Ms. Phillips later remarried, but it ended in divorce. According to "Titanic: The true story of the real ‘Heart of the Ocean’ necklace," from the Washington Times archives, she battled mental illness and spent time in an asylum. The  April 12, 2012 article said she neglected her daughter, Ellen, who was born just under nine months after the Titanic sinking. As an adult, Ellen Walker spent years trying unsuccessfully to have Mr. Morley's name listed on her birth certificate

The Titanic Jewelry Collection website sells replicas of jewelry belonging to wealthy passengers of the ship. The site refers to the heart shaped pendant as belonging to Lucile Carter. The real necklace looks more like the necklace associated there with Ira Strauss (There is a blue heart shaped replica on the tree).

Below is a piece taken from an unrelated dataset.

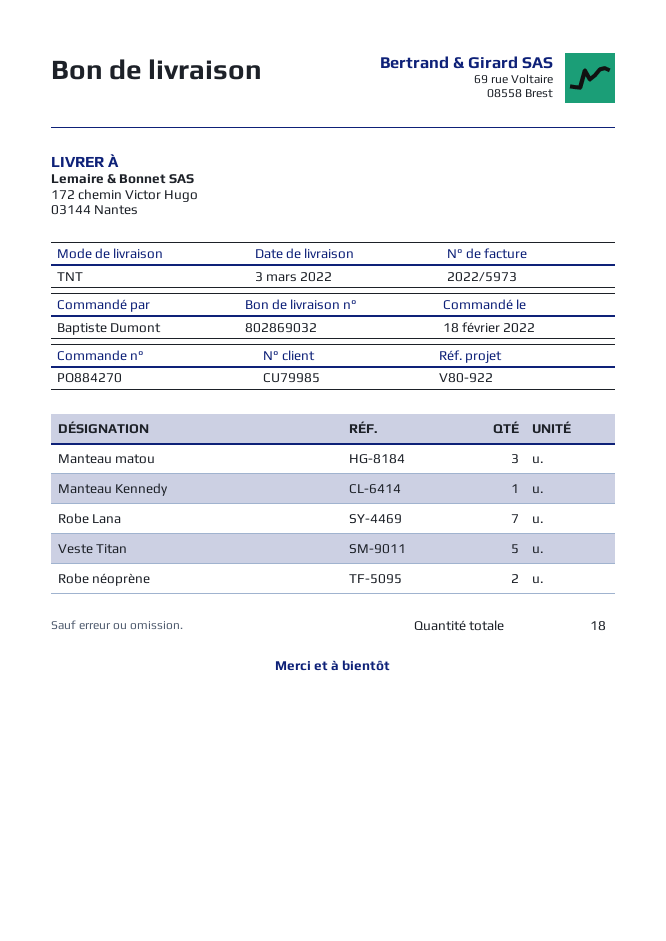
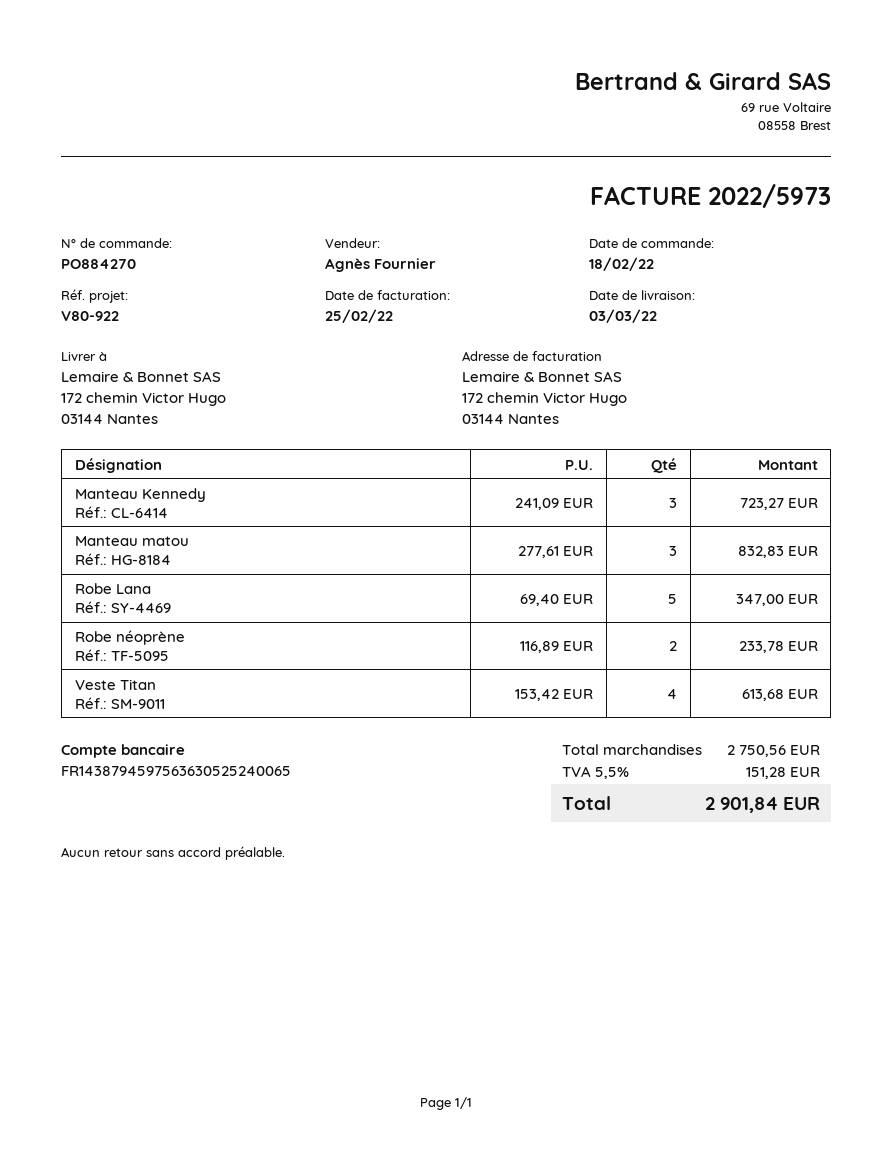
Manteau Kennedy: 1 -> 3
Robe Lana: 7 -> 5
Veste Titan: 5 -> 4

Edith Rosenbaum’s chandelier necklace replica is echoed by the chandelier on the tree. Photos of passengers, the Titanic in various stages, crystals, red berries, bells and other reminders of the pride of the White Star Line are on the tree.

(There is an artifact exhibit on the web of the real recovered jewels from the Titanic. Several of my neglected rings looked like jewelry from the Titanic Era. One is a Cameo. Several sites sell Titanic Era clothes.)

Marlene Gantt of Port Byron is a retired Rock Island school teacher.